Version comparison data
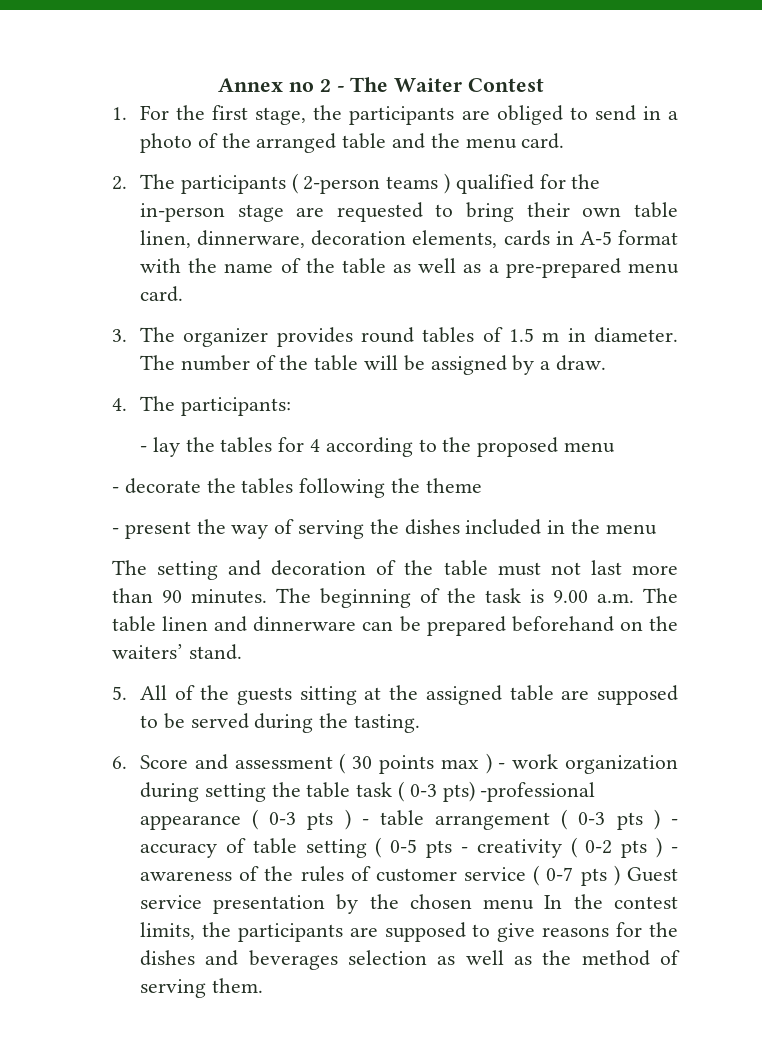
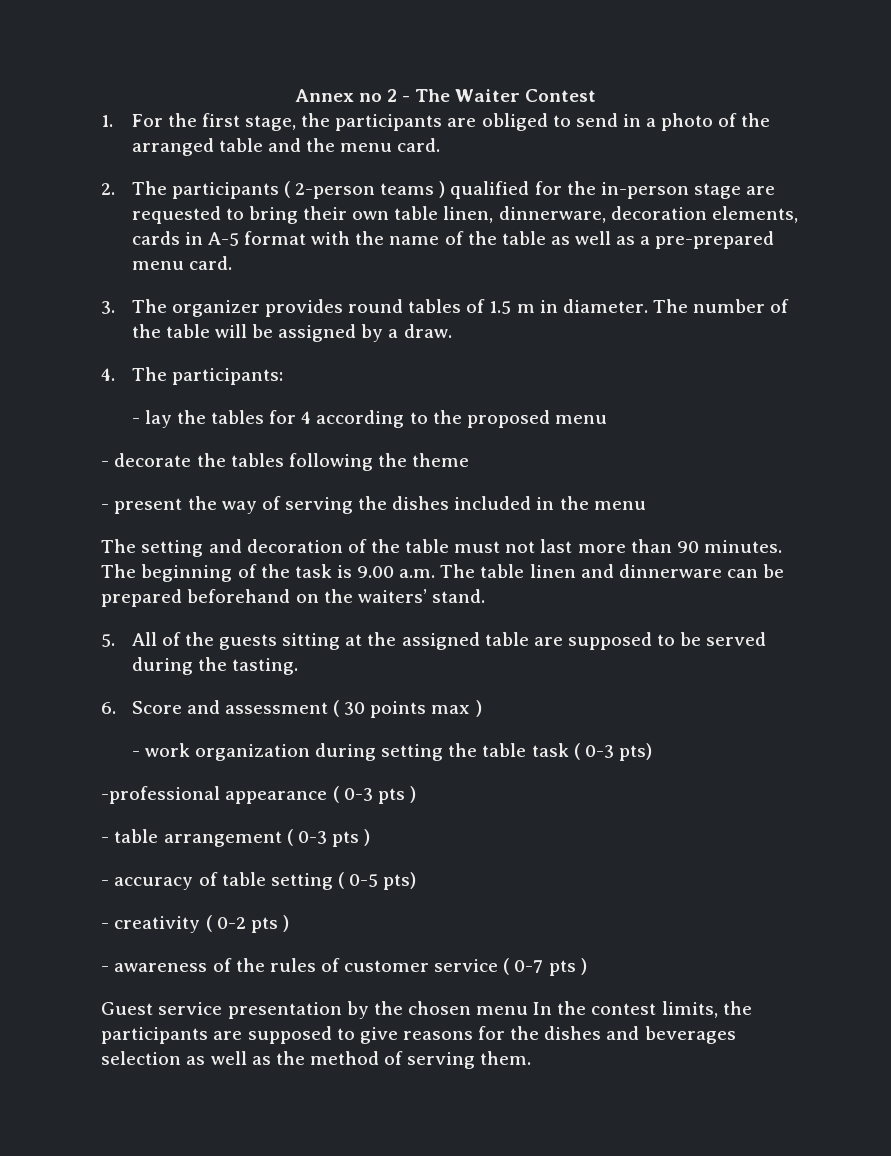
- 6. Score and assessment ( 30 points max ) - work organization during setting the table task ( 0-3 pts) -professional appearance ( 0-3 pts ) - table arrangement ( 0-3 pts ) - accuracy of table setting ( 0-5 pts - creativity ( 0-2 pts ) - awareness of the rules of customer service ( 0-7 pts ) Guest service presentation by the chosen menu In the contest limits, the participants are supposed to give reasons for the dishes and beverages selection as well as the method of serving them.
+ 6. Score and assessment ( 30 points max )
+ - work organization during setting the table task ( 0-3 pts)
+ -professional appearance ( 0-3 pts )
+ - table arrangement ( 0-3 pts )
+ - accuracy of table setting ( 0-5 pts)
+ - creativity ( 0-2 pts )
+ - awareness of the rules of customer service ( 0-7 pts )
+ Guest service presentation by the chosen menu In the contest limits, the participants are supposed to give reasons for the dishes and beverages selection as well as the method of serving them.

**What you will do:**
Repeat the records verbatim, excluding pictures.

**Solution below:**
- 6. Score and assessment ( 30 points max ) - work organization during setting the table task ( 0-3 pts) -professional appearance ( 0-3 pts ) - table arrangement ( 0-3 pts ) - accuracy of table setting ( 0-5 pts - creativity ( 0-2 pts ) - awareness of the rules of customer service ( 0-7 pts ) Guest service presentation by the chosen menu In the contest limits, the participants are supposed to give reasons for the dishes and beverages selection as well as the method of serving them.
+ 6. Score and assessment ( 30 points max )
+ - work organization during setting the table task ( 0-3 pts)
+ -professional appearance ( 0-3 pts )
+ - table arrangement ( 0-3 pts )
+ - accuracy of table setting ( 0-5 pts)
+ - creativity ( 0-2 pts )
+ - awareness of the rules of customer service ( 0-7 pts )
+ Guest service presentation by the chosen menu In the contest limits, the participants are supposed to give reasons for the dishes and beverages selection as well as the method of serving them.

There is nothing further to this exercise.